AW: Harald Bode Barberpole Phaser Questions

Haible Juergen Juergen.Haible at
Fri Jan 16 09:41:40 CET 1998

	>1) Anybody have any ideas for the construction of the all-pass
filter that
	>is used in series (or in parallel) with the dome filters in the
	>shifter? The allpass filter is used to add notches to the phase
shift effect
	<in the audible areas of the spectrum, around 300 to 1500 Hz.
Any idea what
	<resistor and capacitor values should be used in the circuit?
Should the
	<values be the same for each op-amp stage, or should they be
staggered in

Any phaser would do. Optimum would be if you could use
the all pass filter output separately (without the direct signal
mixed in), but the mixed signal is interesting too, and the effect is
only slightly different. 
Haven't tried staggered poles yet, but it's easy to try it on the
weekend, as I have a variable slope filter/phaser, so I can
simulate staggered capacitor values with one control voltage.
But as the effect is there even without an external phaser, I am
sure everything in between will work as well.

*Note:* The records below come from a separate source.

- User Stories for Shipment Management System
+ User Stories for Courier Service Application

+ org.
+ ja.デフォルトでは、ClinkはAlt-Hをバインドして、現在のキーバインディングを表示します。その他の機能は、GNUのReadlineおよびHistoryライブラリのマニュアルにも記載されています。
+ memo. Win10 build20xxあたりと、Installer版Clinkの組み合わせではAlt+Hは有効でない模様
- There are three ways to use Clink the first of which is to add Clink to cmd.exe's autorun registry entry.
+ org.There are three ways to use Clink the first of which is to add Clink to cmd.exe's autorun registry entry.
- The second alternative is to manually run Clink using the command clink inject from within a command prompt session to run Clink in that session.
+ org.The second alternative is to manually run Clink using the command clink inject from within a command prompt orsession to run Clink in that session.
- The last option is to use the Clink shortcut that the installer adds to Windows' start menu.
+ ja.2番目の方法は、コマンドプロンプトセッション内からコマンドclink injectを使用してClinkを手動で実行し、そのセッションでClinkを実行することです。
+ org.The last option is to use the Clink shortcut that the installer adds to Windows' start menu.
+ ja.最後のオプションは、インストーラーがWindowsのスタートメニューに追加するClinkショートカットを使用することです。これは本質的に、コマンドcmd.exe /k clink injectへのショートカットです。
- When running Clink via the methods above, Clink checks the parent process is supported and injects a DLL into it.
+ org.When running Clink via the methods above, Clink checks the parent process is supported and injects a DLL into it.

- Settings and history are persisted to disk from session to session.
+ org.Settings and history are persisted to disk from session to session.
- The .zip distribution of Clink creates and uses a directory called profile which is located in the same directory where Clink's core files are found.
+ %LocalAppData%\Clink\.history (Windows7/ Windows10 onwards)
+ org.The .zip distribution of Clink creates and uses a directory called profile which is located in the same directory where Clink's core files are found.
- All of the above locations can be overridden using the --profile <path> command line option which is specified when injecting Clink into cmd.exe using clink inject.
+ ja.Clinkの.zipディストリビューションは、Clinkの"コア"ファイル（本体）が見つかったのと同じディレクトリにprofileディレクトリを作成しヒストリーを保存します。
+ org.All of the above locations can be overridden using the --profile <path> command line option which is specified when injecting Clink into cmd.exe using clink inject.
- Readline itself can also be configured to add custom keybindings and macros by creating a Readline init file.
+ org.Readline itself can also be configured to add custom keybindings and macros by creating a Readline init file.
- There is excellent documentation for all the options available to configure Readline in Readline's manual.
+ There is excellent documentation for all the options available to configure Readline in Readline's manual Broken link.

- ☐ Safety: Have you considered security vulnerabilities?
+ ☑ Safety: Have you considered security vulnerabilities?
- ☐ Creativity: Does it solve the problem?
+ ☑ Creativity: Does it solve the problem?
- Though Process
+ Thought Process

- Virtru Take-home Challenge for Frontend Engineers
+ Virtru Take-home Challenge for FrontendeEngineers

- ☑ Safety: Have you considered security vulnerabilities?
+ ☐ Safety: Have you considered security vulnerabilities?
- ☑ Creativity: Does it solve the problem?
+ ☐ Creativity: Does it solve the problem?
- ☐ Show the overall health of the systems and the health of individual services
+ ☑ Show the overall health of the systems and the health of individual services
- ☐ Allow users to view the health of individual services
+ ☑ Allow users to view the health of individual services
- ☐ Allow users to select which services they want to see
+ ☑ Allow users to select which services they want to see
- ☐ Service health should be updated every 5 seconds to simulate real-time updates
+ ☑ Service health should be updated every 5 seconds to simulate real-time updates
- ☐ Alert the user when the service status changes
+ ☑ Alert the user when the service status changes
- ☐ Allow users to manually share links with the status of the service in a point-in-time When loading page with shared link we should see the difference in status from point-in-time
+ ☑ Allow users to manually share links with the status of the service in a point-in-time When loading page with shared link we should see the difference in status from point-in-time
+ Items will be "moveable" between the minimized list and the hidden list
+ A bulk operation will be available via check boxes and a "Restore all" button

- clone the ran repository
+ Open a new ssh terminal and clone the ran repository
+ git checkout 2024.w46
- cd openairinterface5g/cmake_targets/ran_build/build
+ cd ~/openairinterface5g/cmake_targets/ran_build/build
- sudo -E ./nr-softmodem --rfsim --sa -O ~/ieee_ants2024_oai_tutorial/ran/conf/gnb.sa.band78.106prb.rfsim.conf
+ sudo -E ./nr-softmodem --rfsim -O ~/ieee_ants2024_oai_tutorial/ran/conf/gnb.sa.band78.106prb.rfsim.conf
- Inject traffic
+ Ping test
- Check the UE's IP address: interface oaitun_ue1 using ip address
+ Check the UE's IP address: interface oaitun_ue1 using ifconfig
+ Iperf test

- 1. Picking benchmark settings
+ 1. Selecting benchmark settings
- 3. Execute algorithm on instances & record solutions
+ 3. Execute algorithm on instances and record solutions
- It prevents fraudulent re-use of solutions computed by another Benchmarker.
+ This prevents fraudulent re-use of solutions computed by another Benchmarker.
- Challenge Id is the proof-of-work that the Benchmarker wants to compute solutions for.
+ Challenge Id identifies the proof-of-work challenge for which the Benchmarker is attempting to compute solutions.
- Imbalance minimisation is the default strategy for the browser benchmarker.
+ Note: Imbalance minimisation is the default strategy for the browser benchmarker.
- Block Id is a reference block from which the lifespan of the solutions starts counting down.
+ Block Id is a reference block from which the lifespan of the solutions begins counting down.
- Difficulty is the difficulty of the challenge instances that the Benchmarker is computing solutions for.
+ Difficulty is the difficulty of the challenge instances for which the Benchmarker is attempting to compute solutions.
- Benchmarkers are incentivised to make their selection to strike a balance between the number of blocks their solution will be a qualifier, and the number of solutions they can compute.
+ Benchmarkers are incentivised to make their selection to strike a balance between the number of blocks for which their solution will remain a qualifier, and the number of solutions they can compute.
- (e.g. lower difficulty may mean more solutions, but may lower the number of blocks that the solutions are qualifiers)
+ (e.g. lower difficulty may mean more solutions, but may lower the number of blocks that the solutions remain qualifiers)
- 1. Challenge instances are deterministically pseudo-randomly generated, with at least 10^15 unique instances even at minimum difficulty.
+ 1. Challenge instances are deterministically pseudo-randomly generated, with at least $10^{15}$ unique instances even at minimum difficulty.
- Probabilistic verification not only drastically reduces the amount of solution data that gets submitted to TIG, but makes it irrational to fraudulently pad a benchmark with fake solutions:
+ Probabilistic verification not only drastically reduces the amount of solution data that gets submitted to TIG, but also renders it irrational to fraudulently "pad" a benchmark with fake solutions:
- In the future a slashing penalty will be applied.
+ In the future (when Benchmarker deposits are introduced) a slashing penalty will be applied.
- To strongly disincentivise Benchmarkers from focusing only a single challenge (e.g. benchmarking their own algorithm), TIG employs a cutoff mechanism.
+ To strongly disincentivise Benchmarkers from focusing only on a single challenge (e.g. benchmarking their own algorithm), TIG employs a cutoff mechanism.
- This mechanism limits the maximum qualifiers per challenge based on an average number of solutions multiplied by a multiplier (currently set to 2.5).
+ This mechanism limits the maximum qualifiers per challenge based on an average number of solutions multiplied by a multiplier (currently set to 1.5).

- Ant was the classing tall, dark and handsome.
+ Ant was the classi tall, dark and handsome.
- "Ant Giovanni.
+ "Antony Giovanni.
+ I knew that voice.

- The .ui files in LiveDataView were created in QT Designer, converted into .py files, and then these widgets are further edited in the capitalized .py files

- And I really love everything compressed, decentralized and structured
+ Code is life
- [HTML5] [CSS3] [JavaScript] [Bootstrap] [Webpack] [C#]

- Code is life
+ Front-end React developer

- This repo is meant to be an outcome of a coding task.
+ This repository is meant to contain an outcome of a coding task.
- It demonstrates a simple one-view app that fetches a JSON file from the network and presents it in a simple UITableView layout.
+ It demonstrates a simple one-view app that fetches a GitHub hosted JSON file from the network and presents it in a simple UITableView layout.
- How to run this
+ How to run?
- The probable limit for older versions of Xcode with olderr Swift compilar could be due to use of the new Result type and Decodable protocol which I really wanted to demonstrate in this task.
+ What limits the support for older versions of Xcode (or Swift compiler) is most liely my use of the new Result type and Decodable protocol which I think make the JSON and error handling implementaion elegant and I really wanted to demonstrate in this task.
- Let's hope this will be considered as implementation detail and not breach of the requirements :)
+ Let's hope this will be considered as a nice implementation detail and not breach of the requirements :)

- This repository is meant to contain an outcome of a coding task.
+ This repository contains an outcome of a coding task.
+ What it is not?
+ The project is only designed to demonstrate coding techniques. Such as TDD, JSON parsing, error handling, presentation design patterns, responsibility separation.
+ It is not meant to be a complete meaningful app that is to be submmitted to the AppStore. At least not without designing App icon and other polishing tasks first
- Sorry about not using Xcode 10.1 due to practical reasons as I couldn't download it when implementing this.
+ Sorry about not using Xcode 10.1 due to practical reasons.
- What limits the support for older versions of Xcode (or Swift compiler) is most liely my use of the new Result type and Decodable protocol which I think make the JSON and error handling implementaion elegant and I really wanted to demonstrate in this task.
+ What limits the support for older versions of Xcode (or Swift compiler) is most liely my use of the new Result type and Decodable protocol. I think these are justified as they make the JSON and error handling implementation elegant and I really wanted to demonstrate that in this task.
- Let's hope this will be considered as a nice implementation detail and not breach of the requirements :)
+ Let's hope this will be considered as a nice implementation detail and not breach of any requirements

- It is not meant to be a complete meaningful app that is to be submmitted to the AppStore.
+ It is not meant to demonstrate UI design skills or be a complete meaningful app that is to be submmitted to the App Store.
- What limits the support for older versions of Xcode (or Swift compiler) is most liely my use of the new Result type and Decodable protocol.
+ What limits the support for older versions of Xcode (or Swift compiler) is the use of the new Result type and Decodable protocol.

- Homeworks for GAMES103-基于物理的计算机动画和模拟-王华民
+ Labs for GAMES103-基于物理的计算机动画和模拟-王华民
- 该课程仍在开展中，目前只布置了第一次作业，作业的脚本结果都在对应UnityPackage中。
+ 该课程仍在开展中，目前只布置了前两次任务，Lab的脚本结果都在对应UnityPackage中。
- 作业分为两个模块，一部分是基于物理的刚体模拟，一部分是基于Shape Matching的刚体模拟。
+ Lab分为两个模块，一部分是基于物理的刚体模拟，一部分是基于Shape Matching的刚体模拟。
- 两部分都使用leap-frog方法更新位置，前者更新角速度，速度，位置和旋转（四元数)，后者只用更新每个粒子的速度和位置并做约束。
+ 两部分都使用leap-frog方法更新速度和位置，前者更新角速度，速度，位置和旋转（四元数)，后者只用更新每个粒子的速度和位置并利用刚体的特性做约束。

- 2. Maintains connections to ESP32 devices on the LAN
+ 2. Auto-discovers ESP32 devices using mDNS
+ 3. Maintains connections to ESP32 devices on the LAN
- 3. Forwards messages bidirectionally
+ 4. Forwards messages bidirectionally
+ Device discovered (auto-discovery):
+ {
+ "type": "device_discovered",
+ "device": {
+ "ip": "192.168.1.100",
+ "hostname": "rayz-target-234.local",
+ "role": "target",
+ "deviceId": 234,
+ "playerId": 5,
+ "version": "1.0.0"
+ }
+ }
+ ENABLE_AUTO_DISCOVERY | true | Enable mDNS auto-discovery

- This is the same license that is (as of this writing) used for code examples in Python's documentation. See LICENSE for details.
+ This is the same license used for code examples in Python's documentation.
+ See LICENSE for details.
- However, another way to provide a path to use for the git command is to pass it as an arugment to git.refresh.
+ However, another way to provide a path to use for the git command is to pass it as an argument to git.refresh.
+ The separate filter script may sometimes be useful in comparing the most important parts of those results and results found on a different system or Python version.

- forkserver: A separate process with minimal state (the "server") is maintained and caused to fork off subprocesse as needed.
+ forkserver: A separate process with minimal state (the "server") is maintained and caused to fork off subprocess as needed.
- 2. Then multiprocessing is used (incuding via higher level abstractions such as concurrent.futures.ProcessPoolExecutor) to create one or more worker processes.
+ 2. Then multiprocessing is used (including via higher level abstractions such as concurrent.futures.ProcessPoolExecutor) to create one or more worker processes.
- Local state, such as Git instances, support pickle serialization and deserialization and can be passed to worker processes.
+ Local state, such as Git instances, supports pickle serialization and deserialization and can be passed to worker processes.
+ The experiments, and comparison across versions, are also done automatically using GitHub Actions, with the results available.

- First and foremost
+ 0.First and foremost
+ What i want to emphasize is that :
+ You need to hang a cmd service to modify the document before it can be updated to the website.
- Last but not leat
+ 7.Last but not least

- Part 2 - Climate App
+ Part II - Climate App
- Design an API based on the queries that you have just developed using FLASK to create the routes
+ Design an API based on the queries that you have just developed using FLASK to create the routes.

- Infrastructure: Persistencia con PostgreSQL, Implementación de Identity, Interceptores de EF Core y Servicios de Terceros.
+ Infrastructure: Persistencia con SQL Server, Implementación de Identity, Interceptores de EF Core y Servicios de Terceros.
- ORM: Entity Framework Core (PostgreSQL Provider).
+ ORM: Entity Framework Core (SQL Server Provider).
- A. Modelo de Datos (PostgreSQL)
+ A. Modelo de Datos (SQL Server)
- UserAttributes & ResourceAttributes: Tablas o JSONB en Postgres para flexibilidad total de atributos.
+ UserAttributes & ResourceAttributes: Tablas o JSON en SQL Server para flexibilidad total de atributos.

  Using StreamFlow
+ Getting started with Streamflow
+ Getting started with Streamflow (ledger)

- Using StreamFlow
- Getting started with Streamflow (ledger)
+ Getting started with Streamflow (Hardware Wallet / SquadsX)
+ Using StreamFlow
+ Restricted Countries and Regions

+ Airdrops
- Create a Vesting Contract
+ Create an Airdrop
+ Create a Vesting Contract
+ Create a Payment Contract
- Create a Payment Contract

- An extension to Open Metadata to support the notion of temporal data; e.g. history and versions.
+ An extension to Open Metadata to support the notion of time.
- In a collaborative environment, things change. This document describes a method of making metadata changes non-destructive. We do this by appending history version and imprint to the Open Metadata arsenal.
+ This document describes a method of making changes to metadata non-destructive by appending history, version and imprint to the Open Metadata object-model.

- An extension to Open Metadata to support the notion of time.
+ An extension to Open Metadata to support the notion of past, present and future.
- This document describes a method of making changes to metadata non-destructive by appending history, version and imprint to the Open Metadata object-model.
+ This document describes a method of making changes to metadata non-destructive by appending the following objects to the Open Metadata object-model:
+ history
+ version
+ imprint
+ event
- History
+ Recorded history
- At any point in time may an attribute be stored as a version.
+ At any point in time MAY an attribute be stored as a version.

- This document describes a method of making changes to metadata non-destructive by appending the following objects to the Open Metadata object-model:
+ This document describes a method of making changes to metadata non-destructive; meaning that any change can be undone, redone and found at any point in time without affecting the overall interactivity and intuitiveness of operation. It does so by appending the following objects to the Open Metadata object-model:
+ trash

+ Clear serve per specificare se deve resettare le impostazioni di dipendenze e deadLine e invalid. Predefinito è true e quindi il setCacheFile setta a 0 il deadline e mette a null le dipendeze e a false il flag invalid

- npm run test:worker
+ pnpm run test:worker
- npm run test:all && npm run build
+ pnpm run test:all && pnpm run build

	>2) Is it necessary to have a fully functioning, lab-quality
	>shifter for this effect, or is it possible to cut corners if
all you want is
	>a barberpole phasing effect?  Do you need such a complicated
setup for the
	>dome filter, or could you construct a dome filter with less
stages and less
	<precise components? How about substituting a manually
adjustable >quadrature
	>function generator for the quadrature through-zero VCO in the
Bode patent?
	<And how about using cheaper OTA's for the multipliers?  If you
keep the
	>quadrature oscillator frequency below the audio range, would a
	<circuit be needed?  Is the precise nature of the circuit
essential to having
	<the small shift amounts needed?

Very good idea. I love building high end stuff, and then extracting
low budget circuits for special applications!
That's what I think (without having tried it):
I'd rather keep the dome filter wide band (12 pole) in order
to avoid too large amplitude modulation effects at extreme
frequencies. But probably you don't need to choose 0.1%
components anymore. Should even work with 5%, I guess.
I'd omit the thru zero capabillity of the QVCO - otherwise my
circuit should be very cheap. (No more FWR with low offset opamps)
The modulators: You can hardly go cheaper than I did with
MC1496 chips. For this special application, you might be
able to omit most of the trimmers, do the waveshaping with
the "cheap" upper input (would still give < 3% distortion on the
sine shape), and use the lower, linearized inputs for audio.
You won't need a compander system anymore: You don't hear
the carrier, don't care for remains of side bands, and the lower
input of the 1496 is not noisy. Hey, I *love* this idea !

	> P.P.S.  I love the term "Klangumwandler" for Frequency

It doesn't sound _that_ elegant to German ears, believe me.
"Sound converter" - this could be everything.